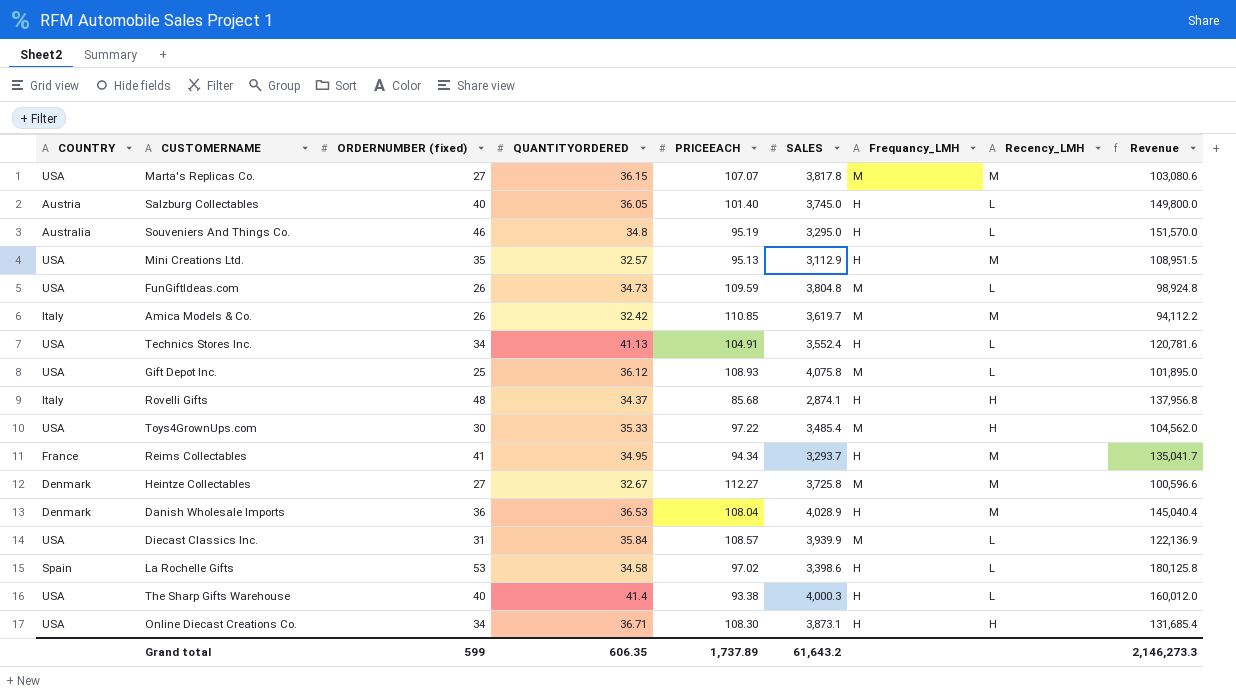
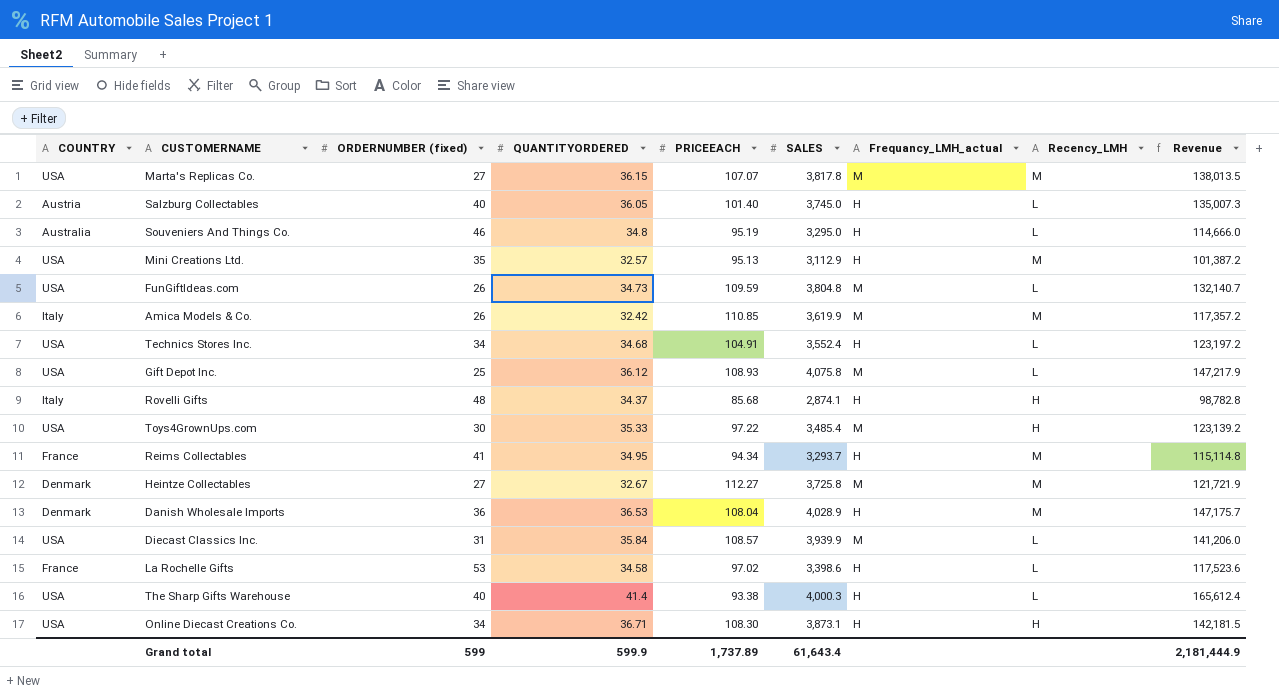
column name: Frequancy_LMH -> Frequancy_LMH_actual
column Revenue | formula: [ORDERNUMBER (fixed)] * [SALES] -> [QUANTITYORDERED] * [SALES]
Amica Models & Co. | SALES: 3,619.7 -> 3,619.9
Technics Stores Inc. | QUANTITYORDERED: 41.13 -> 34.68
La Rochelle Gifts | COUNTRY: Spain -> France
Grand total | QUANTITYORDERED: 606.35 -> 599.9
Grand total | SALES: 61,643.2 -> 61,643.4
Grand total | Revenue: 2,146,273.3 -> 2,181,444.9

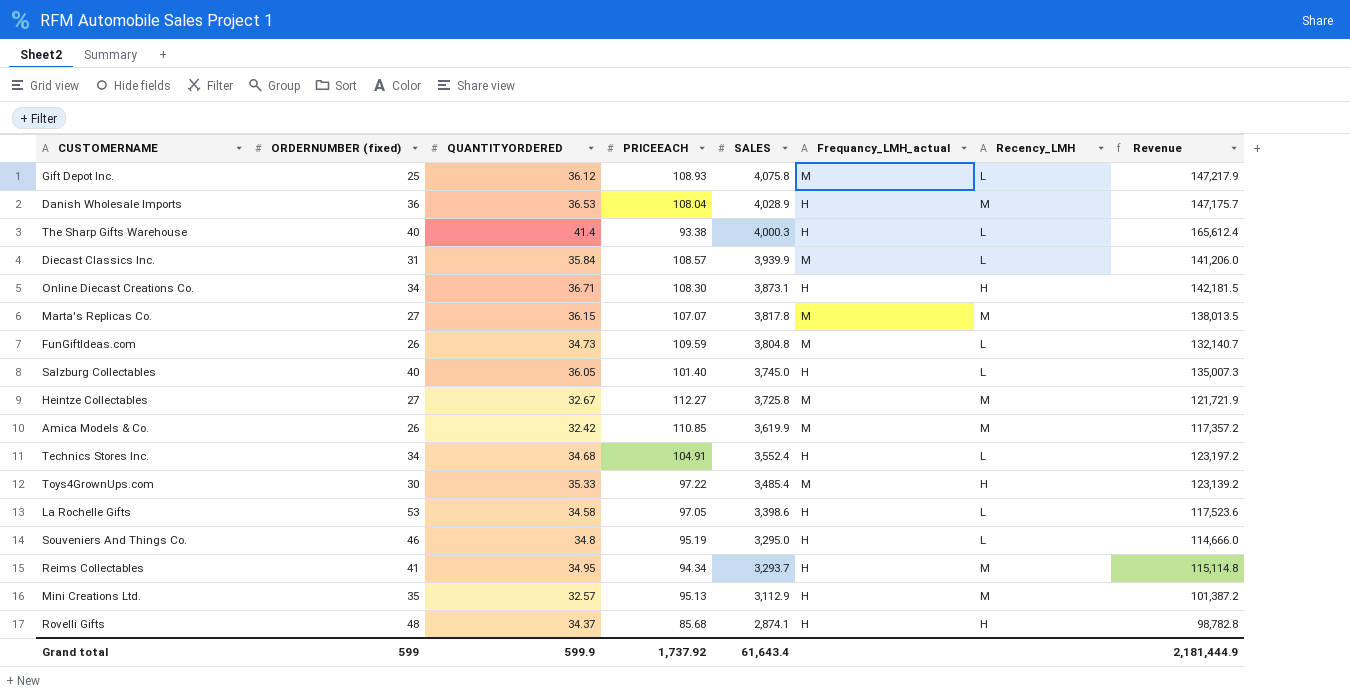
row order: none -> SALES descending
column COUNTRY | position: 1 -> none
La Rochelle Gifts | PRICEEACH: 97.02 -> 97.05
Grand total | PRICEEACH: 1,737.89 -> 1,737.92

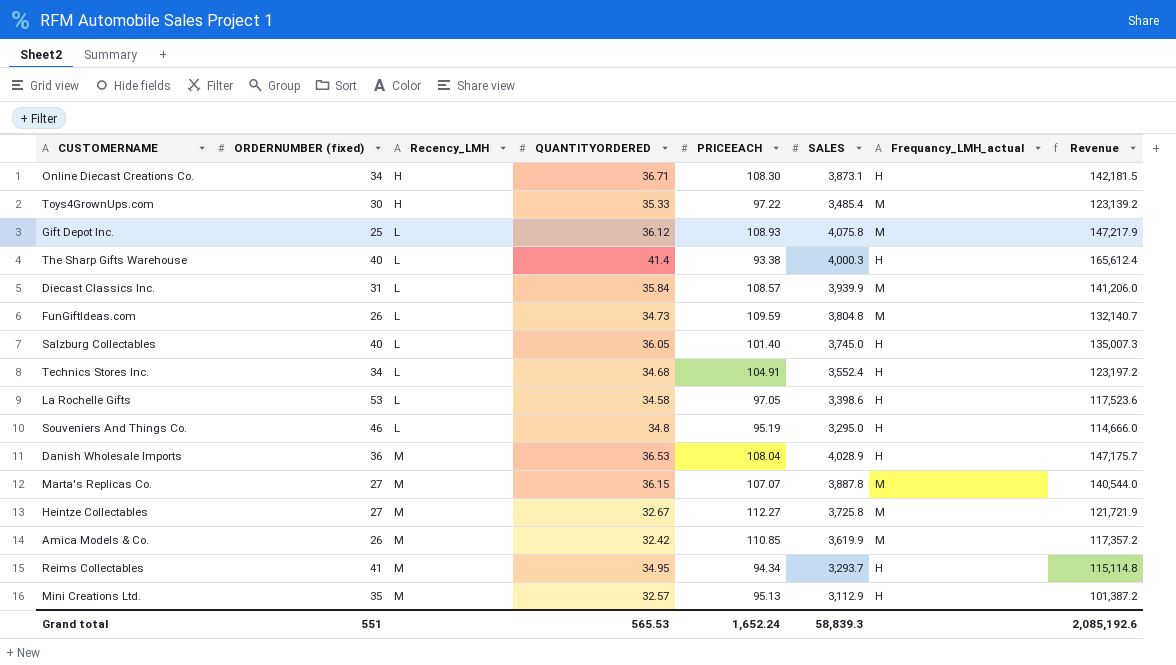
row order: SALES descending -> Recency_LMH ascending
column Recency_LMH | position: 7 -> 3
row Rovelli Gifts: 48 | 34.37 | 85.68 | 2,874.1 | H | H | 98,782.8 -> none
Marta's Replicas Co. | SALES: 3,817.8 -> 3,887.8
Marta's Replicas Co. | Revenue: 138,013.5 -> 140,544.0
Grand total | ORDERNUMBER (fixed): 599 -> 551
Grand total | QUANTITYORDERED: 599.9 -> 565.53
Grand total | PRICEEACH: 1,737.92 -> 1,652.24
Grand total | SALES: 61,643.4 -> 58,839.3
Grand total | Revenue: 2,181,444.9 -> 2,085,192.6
--- --- ---
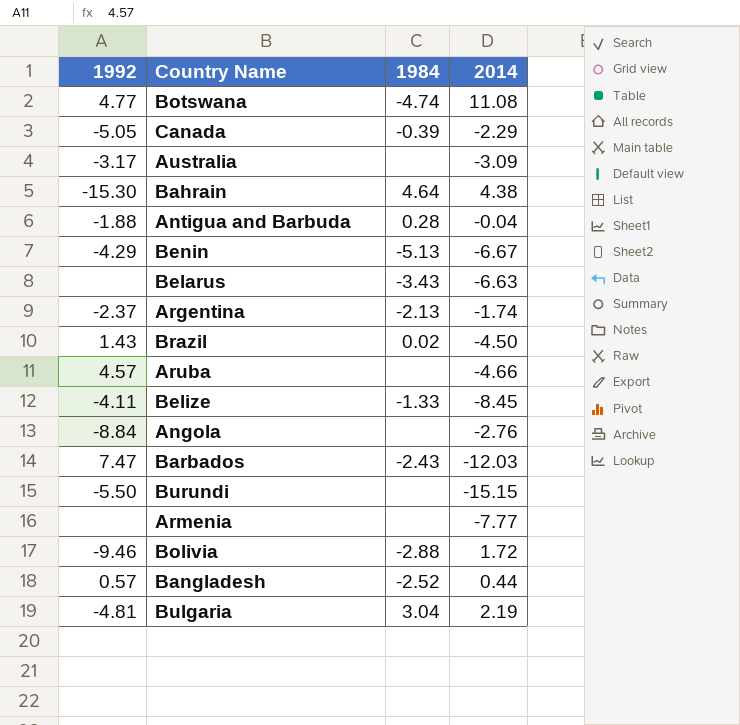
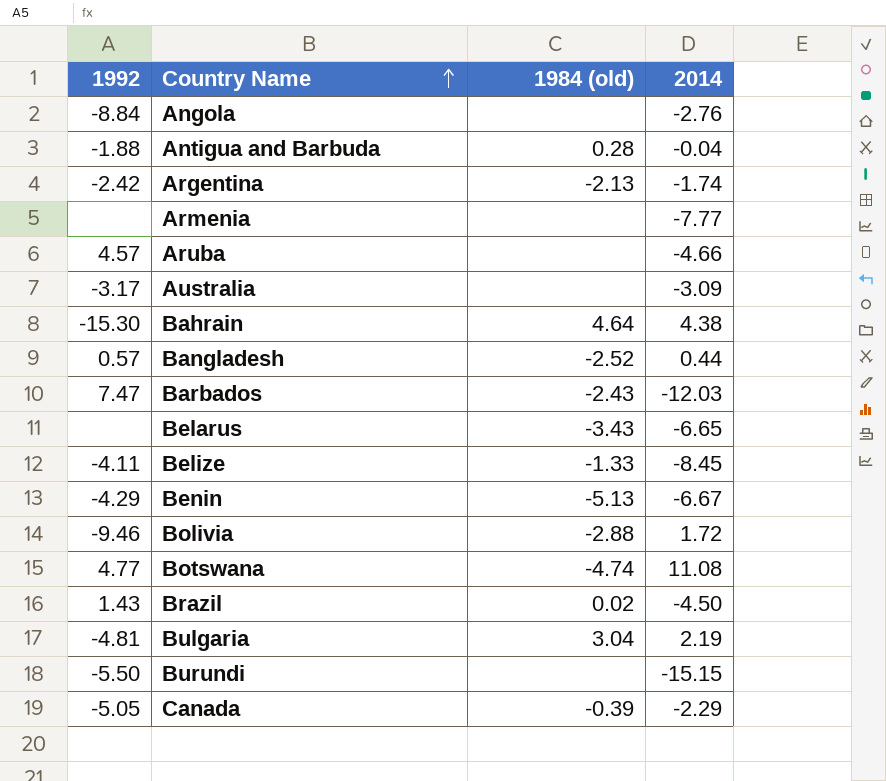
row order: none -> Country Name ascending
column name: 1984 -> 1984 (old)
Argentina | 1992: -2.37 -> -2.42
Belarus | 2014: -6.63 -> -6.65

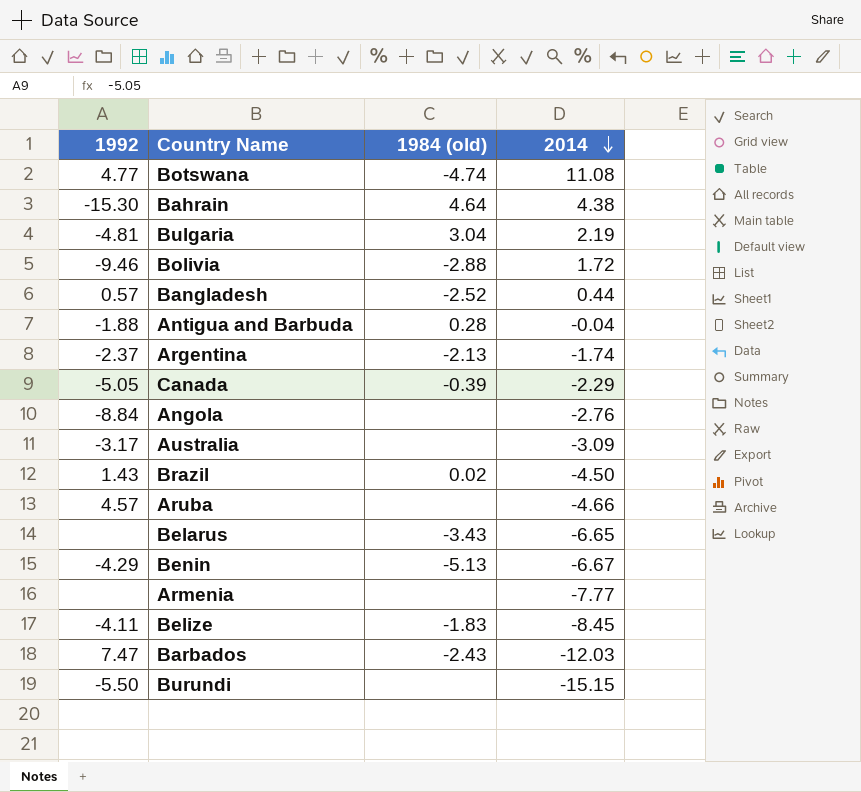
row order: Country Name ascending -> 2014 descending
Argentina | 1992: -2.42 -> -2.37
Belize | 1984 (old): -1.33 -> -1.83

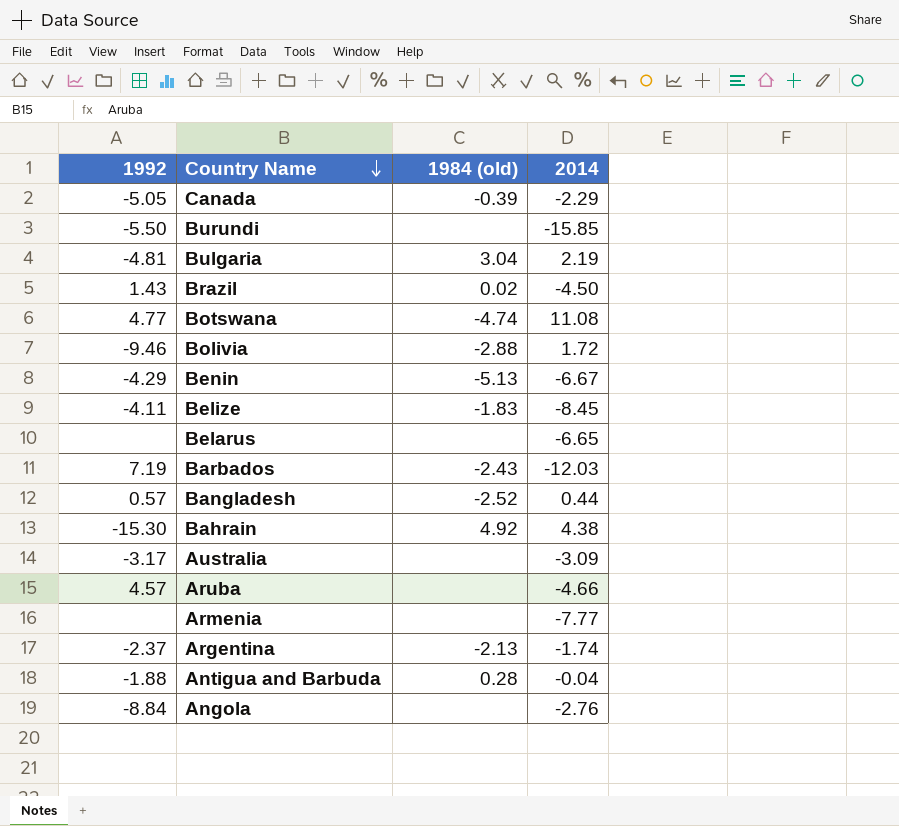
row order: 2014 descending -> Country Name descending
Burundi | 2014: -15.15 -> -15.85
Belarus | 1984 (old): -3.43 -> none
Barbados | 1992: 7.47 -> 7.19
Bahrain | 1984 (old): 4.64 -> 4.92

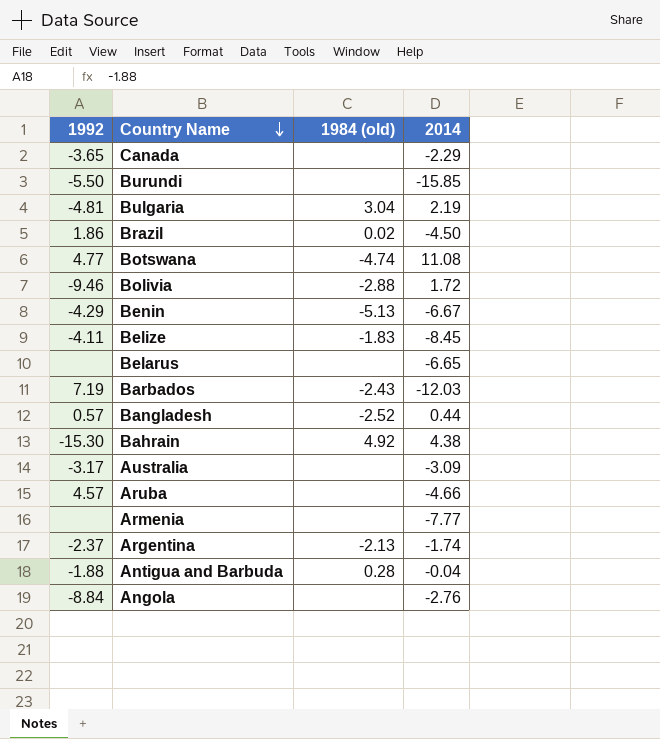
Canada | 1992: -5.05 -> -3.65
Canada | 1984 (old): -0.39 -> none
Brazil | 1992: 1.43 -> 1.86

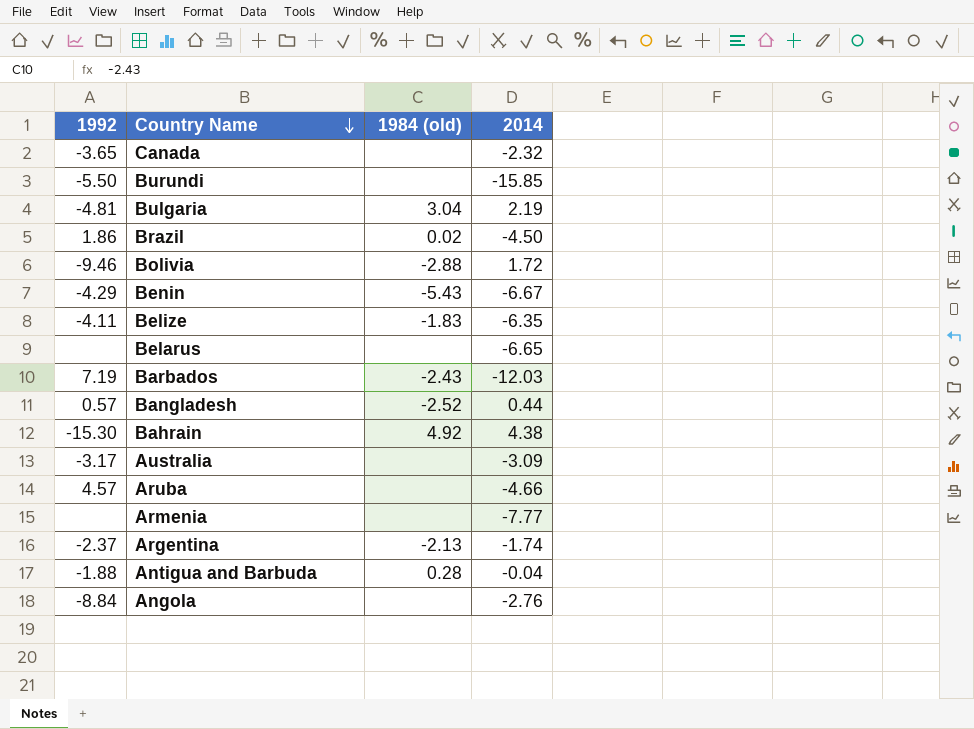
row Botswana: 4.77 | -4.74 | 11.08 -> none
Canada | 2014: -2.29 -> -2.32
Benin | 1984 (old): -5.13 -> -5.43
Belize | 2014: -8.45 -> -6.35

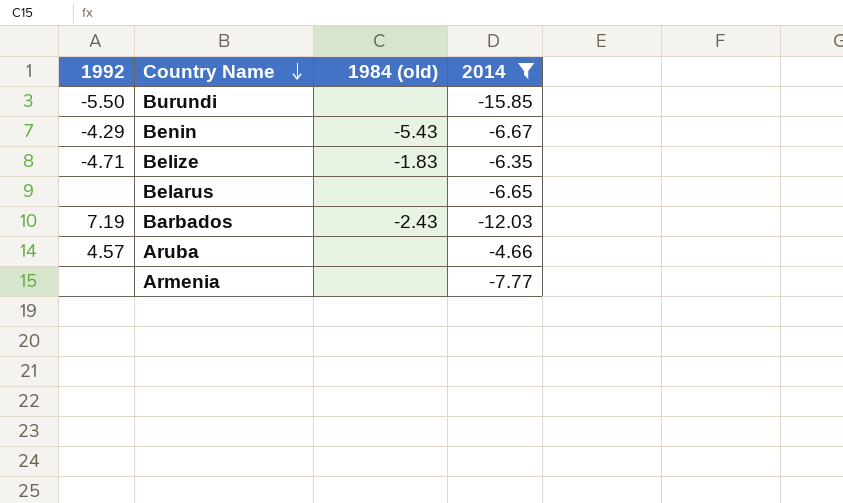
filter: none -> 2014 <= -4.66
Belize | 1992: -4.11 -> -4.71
--- --- ---
**TASK TO CARRY OUT**. The data above holds the lines to copy: start at the one with "Canada | 1992: -5.05 -> -3.65", stop at the one with "Belize | 1992: -4.11 -> -4.71", include both, copy them exactly without pictures, and copy nothing else.

**ANSWER AREA**.
Canada | 1992: -5.05 -> -3.65
Canada | 1984 (old): -0.39 -> none
Brazil | 1992: 1.43 -> 1.86

row Botswana: 4.77 | -4.74 | 11.08 -> none
Canada | 2014: -2.29 -> -2.32
Benin | 1984 (old): -5.13 -> -5.43
Belize | 2014: -8.45 -> -6.35

filter: none -> 2014 <= -4.66
Belize | 1992: -4.11 -> -4.71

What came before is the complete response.